Single Object Tracking using the Siamese Family of Trackers - Part 1 - SiamFC

Published in

Alegion

4 min readAug 26, 2021

Introduction

Object tracking is an inherently compelling computer vision task where the challenge is to associate target objects in consecutive video frames as well as localize them. An initial “seed” or an initial bounding box is generally provided at the start of the video sequence and the tracker is expected to track the region-of-interests(ROIs) with a certain level of accuracy.

With the advent of deep learning, especially Convolutional Neural Networks, there has been an exponential progress in the domain of image classification and subsequently object detection. Research in Object Tracking is rapidly advancing, albeit not on par as Object Detection, as it is benefiting from the data driven approaches and algorithmic thinking for understanding localization, employed generally in Object Detection tasks. There are 2 major tracking challenges -

Single Object Tracking — comprising of short and long term tracking challenges and hosted yearly by VOT challenge
Multi Object Tracking — hosted yearly by MOT challenge

This first article in the series, predominantly will focus on Single Object tracking, using SiamFC tracker which is the first in line under the Siamese family of trackers. Our next posts will take a deep dive to its successors SiamRPN and SiamRPN++

Siamese Networks

A Siamese Neural Network is a class of neural network architectures that contain 2 neural identical subnetworks running in tandem. These parallel subnetworks share the same weights and parameter space. Siamese Networks get their name from the Siamese co-joined twins and generally have a Y-shaped neural architecture indicating a comparative approach.

The unifying theme in all Siamese architectures is this- we have 2 input vectors that we wish to compare, so we pass both of them through the same subnetwork configuration to obtain a multi-dimensional embedding representation. This embeddings are then trained on a certain loss function( like L2 loss or triple loss) to measure semantic similarity between them.

SiamFC- Architecture

Traditionally the object tracking scene has been mostly dominated by kernel based tracking ( like KCF, mean-shift etc) and contour based tracking like Conditional Density Propogation (Condensation). These algorithms deterministically learned the features online while clearly being data deprived to do any offline learning as most of them were proposed in the pre-deep learning era. This resulted in compromising localization accuracy which manifested poorly especially in instances of occlusion, change of camera angle and illumination and hence it was hard to predict the state space of the ROI even when combined with filtering approaches like Kalman and Particle filters.

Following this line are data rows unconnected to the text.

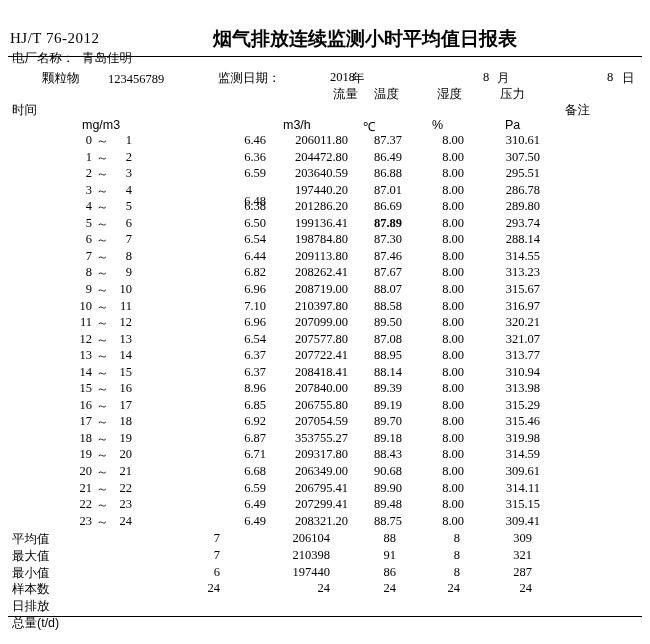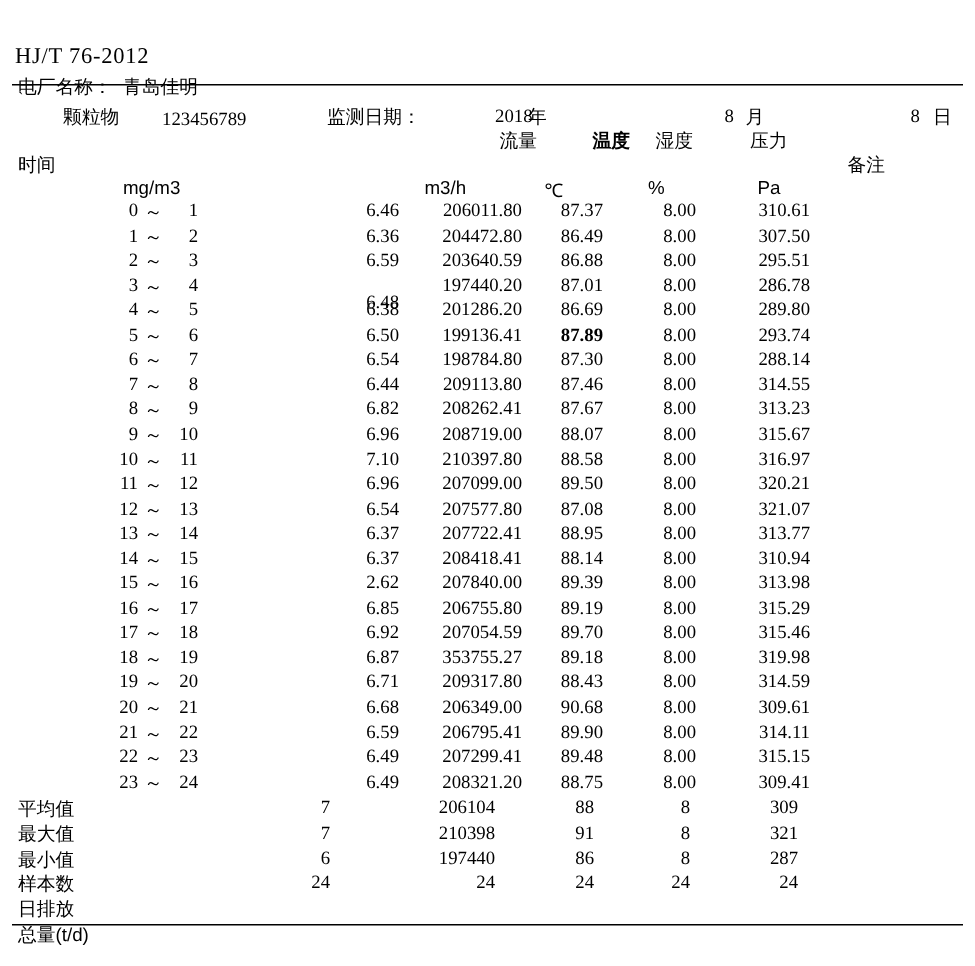--- a/index.html
+++ b/index.html
@@ -72,21 +72,21 @@
   .particle { top: 70px; left: 42px; }
   .plant-code { top: 72px; left: 108px; font-family: "Liberation Serif", serif; }
   .mdate-label { top: 70px; left: 218px; text-align: right; }
   .mdate-year-v { top: 70px; left: 330px; font-family:"Liberation Serif", serif;}
   .mdate-year-u { top: 70px; left: 352px; }
   .mdate-month-v { top: 70px; left: 483px; font-family:"Liberation Serif", serif;}
   .mdate-month-u { top: 70px; left: 497px; }
   .mdate-day-v { top: 70px; left: 607px; font-family:"Liberation Serif", serif;}
   .mdate-day-u { top: 70px; left: 622px; }
   .h-flow { top: 86px; left: 333px; }
-  .h-temp { top: 86px; left: 395px; font-weight: bold; }
+  .h-temp { top: 86px; left: 374px; }
   .h-humid { top: 86px; left: 437px; }
   .h-press { top: 86px; left: 500px; }
   .time-label { top: 102px; left: 12px; }
   .note-label { top: 102px; left: 565px; }
   .u-mgm3 { top: 118px; left: 82px; }
   .u-m3h { top: 118px; left: 283px; }
   .u-degc { top: 118px; left: 363px; }
   .u-pct { top: 118px; left: 432px; }
   .u-pa { top: 118px; left: 505px; }
   
@@ -111,20 +111,23 @@
     font-size: 12.5px;
   }
 </style>
 </head>
 <body>
 
 <div id="page">
 
   <div class="std">HJ/T 76-2012</div>
 
+  <div class="title">
+    <span class="title-inner">烟气排放连续监测小时平均值日报表</span>
+  </div>
 
   <div class="hr-top"></div>
 
   <div class="lbl plant-label">电厂名称：</div>
   <div class="lbl plant-value">青岛佳明</div>
   <div class="lbl tick">`</div>
   <div class="lbl particle">颗粒物</div>
   <div class="lbl plant-code">123456789</div>
 
   <div class="lbl mdate-label">监测日期：</div>
@@ -266,21 +269,21 @@
       <div class="num c-tilde" style="top: 365px;">～</div>
       <div class="num c-end" style="top: 365px;">15</div>
       <div class="num c-conc" style="top: 365px;">6.37</div>
       <div class="num c-flow" style="top: 365px;">208418.41</div>
       <div class="num c-temp" style="top: 365px;">88.14</div>
       <div class="num c-humid" style="top: 365px;">8.00</div>
       <div class="num c-press" style="top: 365px;">310.94</div>
       <div class="num c-start" style="top: 381px;">15</div>
       <div class="num c-tilde" style="top: 381px;">～</div>
       <div class="num c-end" style="top: 381px;">16</div>
-      <div class="num c-conc" style="top: 381px;">2.62</div>
+      <div class="num c-conc" style="top: 381px;">8.96</div>
       <div class="num c-flow" style="top: 381px;">207840.00</div>
       <div class="num c-temp" style="top: 381px;">89.39</div>
       <div class="num c-humid" style="top: 381px;">8.00</div>
       <div class="num c-press" style="top: 381px;">313.98</div>
       <div class="num c-start" style="top: 398px;">16</div>
       <div class="num c-tilde" style="top: 398px;">～</div>
       <div class="num c-end" style="top: 398px;">17</div>
       <div class="num c-conc" style="top: 398px;">6.85</div>
       <div class="num c-flow" style="top: 398px;">206755.80</div>
       <div class="num c-temp" style="top: 398px;">89.19</div>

The beauty of Siamese-styled tracking approach is that it can fully leverage the juxtaposition approach needed to localize an ROI by its inherent design which is the fundamental idea of tracking-

Given an object and its location in current frame, find the location of the same object in the next frame

SiamFC uses 2 identical CNN’s to address an offline similarity learning problem and then this function is then evaluated online during inference phase. As shown in the above figure, we are essential training the network to locate an exemplar image, denoted by z, within the larger search image x. In this example, the red and blue pixels in the score map contain the similarities for the corresponding sub-windows.The FC in the SiamFC stands for fully convolutional architecture with respect to the search image and so there is no restriction on the size of the test image.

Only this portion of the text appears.